The Medusa Radiometrics rhoC5 measures field bulk density and soil moisture content directly in the field. Field bulk density is an important physical soil health indicator and is generally used for assessing soil quality. The rhoC5 measures the backscatter of gamma radiation emitted from a (low-activity) source. The sensor can measure up to 1 meter deep and only needs a hole of 30 mm diameter for such a measurement. With this sensor, there is no need for a soil pit or any laboratory work to determine soil bulk density. The sensor provides the measured densities during measurement in the field. This allows the soil scientist to gather more information on the vertical as well as the horizontal scale.

The housing is rugged, easily portable, and can be operated by any field worker. 

The rhoC5 density meter is controlled over WiFi by an app on an android smartphone. The data acquisition is monitored by the smartphone and is stored locally on the phone. The user of the app can export the data from the smartphone to a PC, or save it in the cloud.

The rhoC5 contains three sensors: a density sensor, a depth sensor, and a soil moisture sensor. The density is determined over a layer of approximately 50 mm. The depth sensor uses radar technology and returns the depth of the center of the density measurement. The moisture sensor is located in the nylon tip of the rhoC5 and measures the soil moisture content over a layer of approximately 50 mm. The center of the moisture measurement is located 100 mm below that of the density measurement.

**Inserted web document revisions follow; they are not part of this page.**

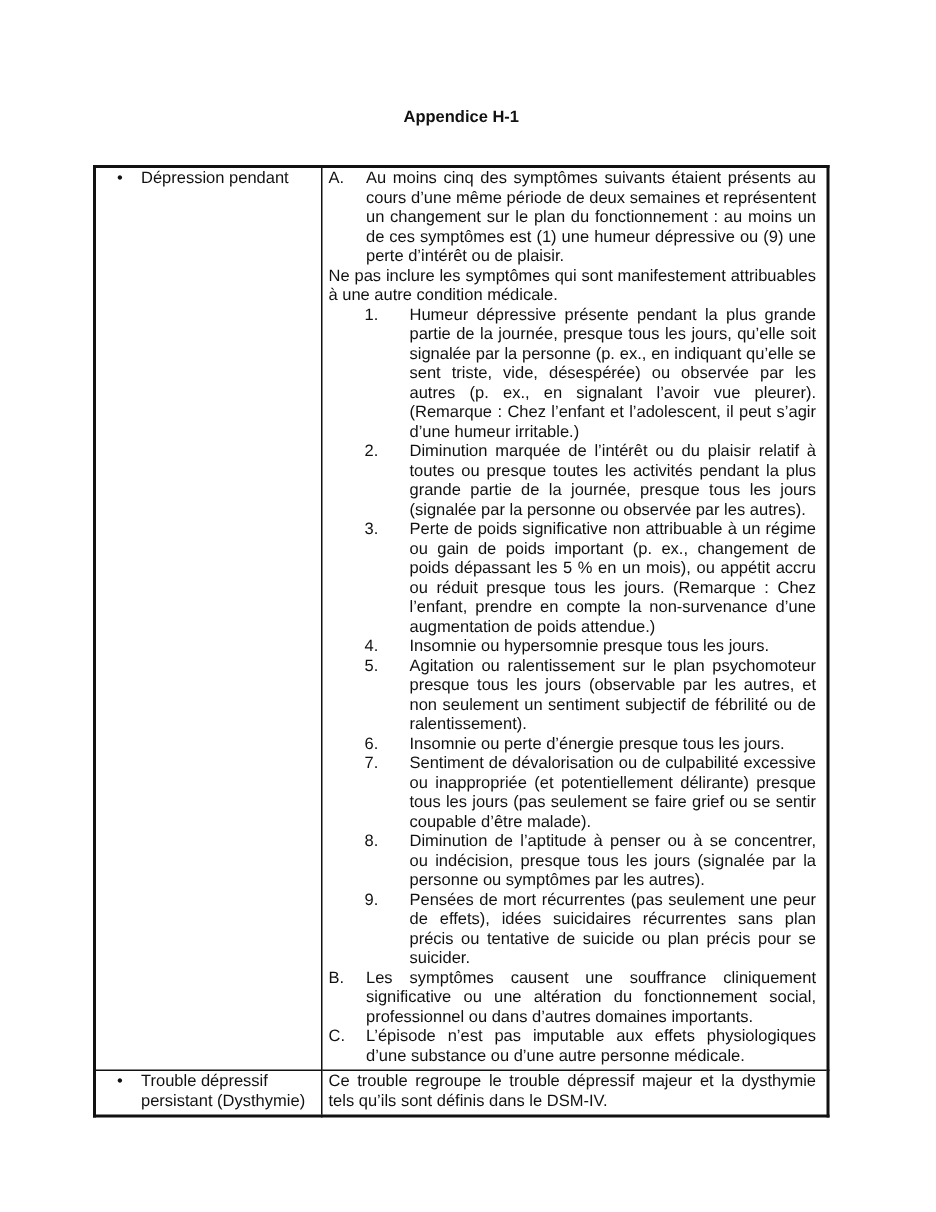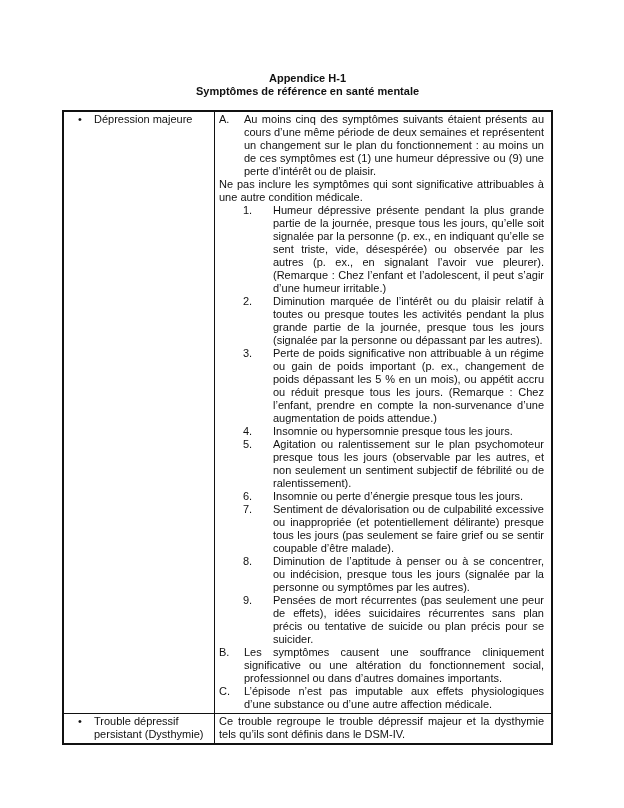--- a/index.html
+++ b/index.html
@@ -89,7 +89,6 @@
 
   <div class="doc-title">
     <div>Appendice H-1</div>
-    <div>Symptômes de référence en santé mentale</div>
   </div>
 
   <div class="table-wrap">

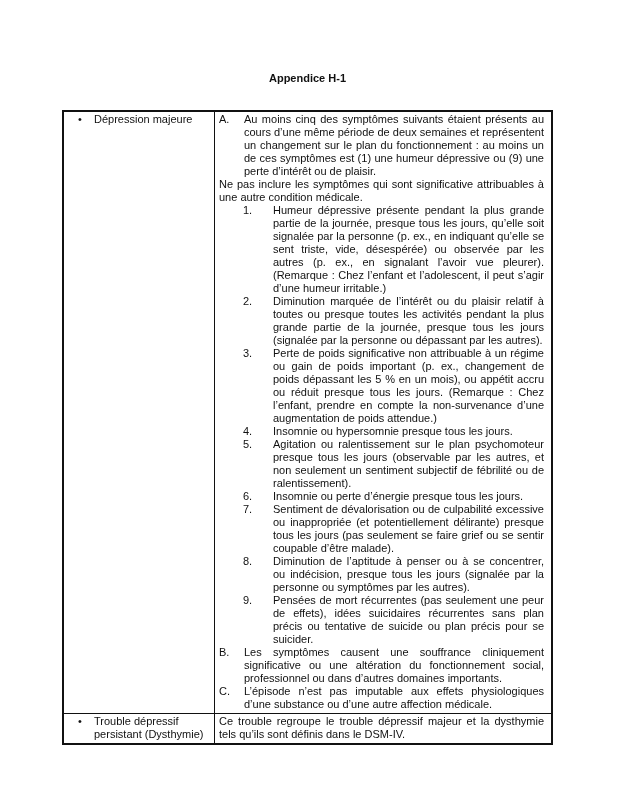--- a/index.html
+++ b/index.html
@@ -99,7 +99,7 @@
         <td class="term-cell">
           <div class="term">
             <span class="bullet">•</span>
-            <span class="term-text">Dépression majeure</span>
+            <span class="term-text">Dépression pendant</span>
           </div>
         </td>
         <td class="def-cell">

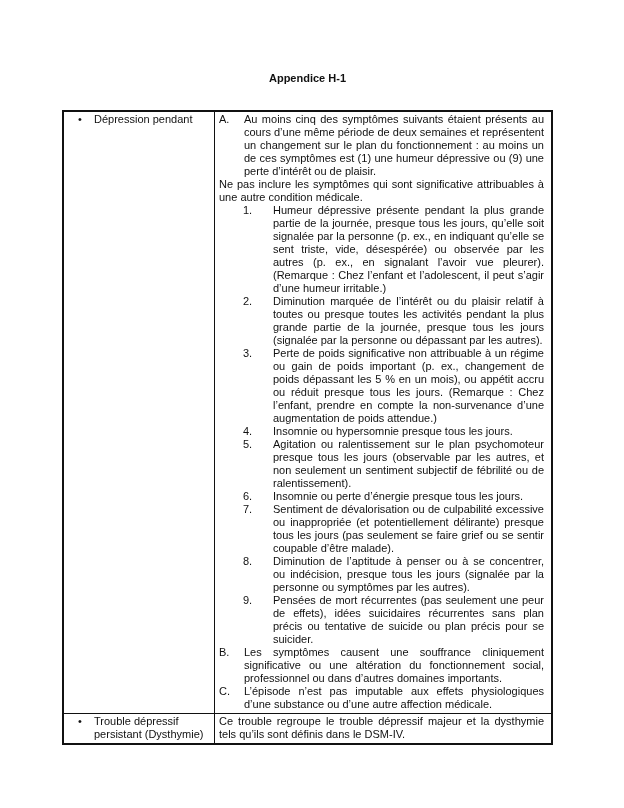--- a/index.html
+++ b/index.html
@@ -109,7 +109,7 @@
             <div class="tx">Au moins cinq des symptômes suivants étaient présents au cours d’une même période de deux semaines et représentent un changement sur le plan du fonctionnement : au moins un de ces symptômes est (1) une humeur dépressive ou (9) une perte d’intérêt ou de plaisir.</div>
           </div>
 
-          <div class="note">Ne pas inclure les symptômes qui sont significative attribuables à une autre condition médicale.</div>
+          <div class="note">Ne pas inclure les symptômes qui sont manifestement attribuables à une autre condition médicale.</div>
 
           <div class="li numbered">
             <span class="mk">1.</span>

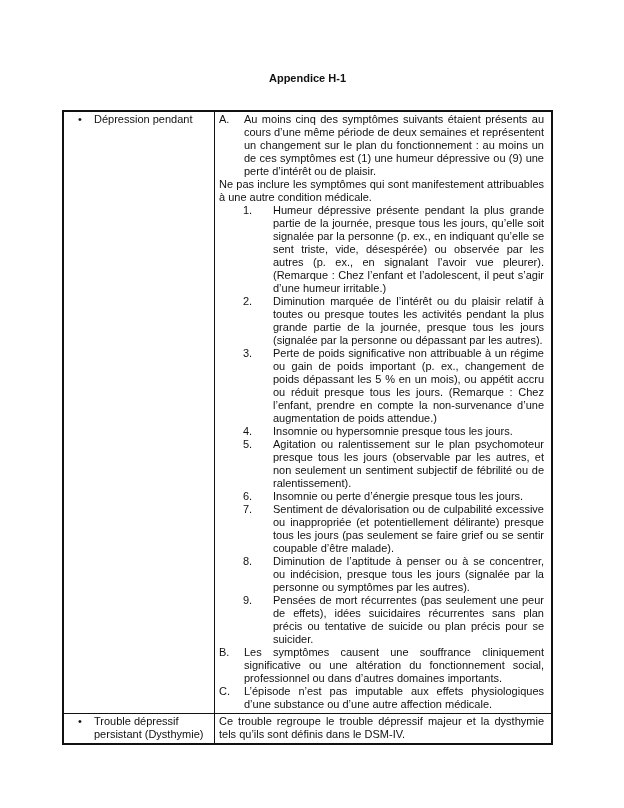--- a/index.html
+++ b/index.html
@@ -118,7 +118,7 @@
 
           <div class="li numbered">
             <span class="mk">2.</span>
-            <div class="tx">Diminution marquée de l’intérêt ou du plaisir relatif à toutes ou presque toutes les activités pendant la plus grande partie de la journée, presque tous les jours (signalée par la personne ou dépassant par les autres).</div>
+            <div class="tx">Diminution marquée de l’intérêt ou du plaisir relatif à toutes ou presque toutes les activités pendant la plus grande partie de la journée, presque tous les jours (signalée par la personne ou observée par les autres).</div>
           </div>
 
           <div class="li numbered">

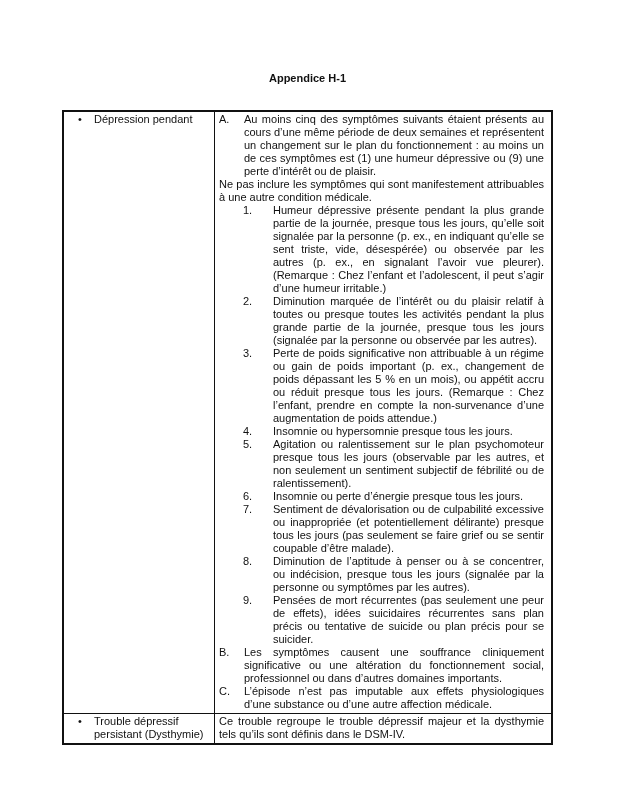--- a/index.html
+++ b/index.html
@@ -163,7 +163,7 @@
 
           <div class="li lettered">
             <span class="mk">C.</span>
-            <div class="tx">L’épisode n’est pas imputable aux effets physiologiques d’une substance ou d’une autre affection médicale.</div>
+            <div class="tx">L’épisode n’est pas imputable aux effets physiologiques d’une substance ou d’une autre personne médicale.</div>
           </div>
 
         </td>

Working principle of the density sensor

The figure above demonstrates schematically how the density measurement works. The small red disk contains a radioactive 22Na source with a low activity below the exemption value. This source will radiate gamma-rays into the soil. This soil will interact with these gamma-rays. One of the interactions that can occur is known as Compton scattering, where the direction and energy of the gamma-ray is altered. The dark gray cylinder in the figure is a scintillation crystal that can detect gamma-rays when they interact with the crystal. Between the crystal and the source, a piece of tungsten is positioned. Tungsten has a very high density, which prevents most radiation from the source from reaching the crystal directly. As a result, most radiation registered by the scintillation crystal has been scattered in the soil surrounding the rhoC5. With increasing soil density, more radiation will be scattered, and more gamma-rays will be registered. The rhoC5 has been calibrated to determine the soil density based on the number of gamma-rays detected per second.

Measurement procedure

To perform a complete measurement on a new location, you first have to drill a hole into the soil with a diameter of 30 mm up to the maximum depth you are interested in, plus at least 20 centimeters to compensate for the part of the tool which extends beyond the density measurement position. A hand auger or other coring device should be used to drill the hole. Both the density and moisture measurements consider a limited volume of soil, not extending beyond a few centimeters from the rhoC5. Therefore, it is vital to have a close-fitting hole. A hole that is too wide will result in underestimated values of both soil density and soil moisture content.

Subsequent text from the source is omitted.